3. The electrical connector assembly in accordance with claim 1 or 2, wherein the guide
assembly (107) includes a card frame (108) configured to be coupled to the second
circuit board (102), the card frame (108) having said cam members (163-165).
4. The electrical connector assembly in accordance with claim 1, 2 or 3, wherein the
guide rail is a first guide rail (110) and the guide channel is a first guide channel
(114), the connector assembly further comprising a second guide rail (112) having
a second guide channel (116).
5. The electrical connector assembly in accordance with claims 3 and 4, wherein the card
frame (108) has cam members (160-162) that slidably engage the second guide channel
(116).
6. The electrical connector assembly in accordance with any preceding claim, wherein
the guide assembly (107) is configured such that the second circuit board (102) is
perpendicular to the first circuit board (100).

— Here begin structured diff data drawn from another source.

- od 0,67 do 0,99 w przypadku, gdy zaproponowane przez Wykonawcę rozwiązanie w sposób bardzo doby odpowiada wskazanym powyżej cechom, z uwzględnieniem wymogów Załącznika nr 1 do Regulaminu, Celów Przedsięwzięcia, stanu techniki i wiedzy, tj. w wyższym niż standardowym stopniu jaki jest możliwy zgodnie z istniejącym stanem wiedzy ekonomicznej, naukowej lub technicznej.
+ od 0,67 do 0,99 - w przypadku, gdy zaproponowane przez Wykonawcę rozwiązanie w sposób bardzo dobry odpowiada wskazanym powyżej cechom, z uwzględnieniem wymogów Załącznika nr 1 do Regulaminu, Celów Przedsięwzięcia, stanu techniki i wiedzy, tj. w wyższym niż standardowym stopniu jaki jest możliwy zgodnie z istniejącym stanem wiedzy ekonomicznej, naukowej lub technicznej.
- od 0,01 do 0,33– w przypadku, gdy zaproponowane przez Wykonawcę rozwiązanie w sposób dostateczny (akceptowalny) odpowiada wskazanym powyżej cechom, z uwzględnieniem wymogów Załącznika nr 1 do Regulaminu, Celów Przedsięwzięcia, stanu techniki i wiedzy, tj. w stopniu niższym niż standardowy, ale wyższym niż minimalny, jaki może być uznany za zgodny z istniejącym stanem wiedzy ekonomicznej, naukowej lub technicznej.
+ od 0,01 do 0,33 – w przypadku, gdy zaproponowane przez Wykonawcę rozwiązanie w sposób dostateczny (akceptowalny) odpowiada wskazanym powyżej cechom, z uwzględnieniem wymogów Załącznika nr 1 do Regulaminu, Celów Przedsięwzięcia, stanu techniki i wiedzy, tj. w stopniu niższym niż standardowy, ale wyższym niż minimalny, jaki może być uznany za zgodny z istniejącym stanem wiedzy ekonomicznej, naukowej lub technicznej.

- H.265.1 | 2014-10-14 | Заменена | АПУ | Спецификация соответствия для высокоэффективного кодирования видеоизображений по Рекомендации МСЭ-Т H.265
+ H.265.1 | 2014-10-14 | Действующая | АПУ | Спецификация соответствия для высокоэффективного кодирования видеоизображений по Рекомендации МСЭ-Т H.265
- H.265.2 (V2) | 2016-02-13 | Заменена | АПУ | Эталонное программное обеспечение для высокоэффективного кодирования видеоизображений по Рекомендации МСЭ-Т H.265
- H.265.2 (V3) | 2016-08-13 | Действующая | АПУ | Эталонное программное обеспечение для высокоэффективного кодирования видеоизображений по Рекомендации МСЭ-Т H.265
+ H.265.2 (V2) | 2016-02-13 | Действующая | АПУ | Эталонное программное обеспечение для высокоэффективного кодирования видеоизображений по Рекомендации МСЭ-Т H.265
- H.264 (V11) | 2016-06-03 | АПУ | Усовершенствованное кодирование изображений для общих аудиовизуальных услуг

7. The electrical connector assembly in accordance with any preceding claim, wherein
the connector contacts (210) include beams (230) extending at a non-orthogonal angle
from the board mating face (204).
8. The electrical connector assembly in accordance with claim 7, wherein each of the
beams (230) has a distal end portion (232) configured to engage and resile against
a respective one of the board contacts (242).
9. The electrical connector assembly in accordance with any preceding claim, including
said first and second circuit boards (100, 102).
10. A method of electrically coupling a first circuit board (100) with a second circuit
board (102) comprising the steps of:
providing an electrical connector assembly (104) comprising an electrical connector
(106) coupled to the first circuit board (100), the electrical connector (106) including
a board mating face (204) and an array of connector contacts (210) arranged on the
board mating face (204), the electrical connector assembly (104) including a guide
assembly (107) including a guide rail (110) coupled to the first circuit board (100)
and extending in a longitudinal direction (190) along the board mating face (204)
of the electrical connector (106), the guide rail (110) having a guide channel (114),
the guide assembly (107) being coupled to the second circuit board (102) and including
cam members (163-165) that slidably engage the guide channel (114);
moving the second circuit board (102) during a loading stage along the longitudinal
direction (190) until board contacts (242) provided on the second circuit board (102)
are substantially aligned with the array of connector contacts (210); and
moving the second circuit board (102) during a shifting stage in a direction (192)
that is transverse to the longitudinal direction (190) until the array of connector
contacts (210) engage the board contacts (242).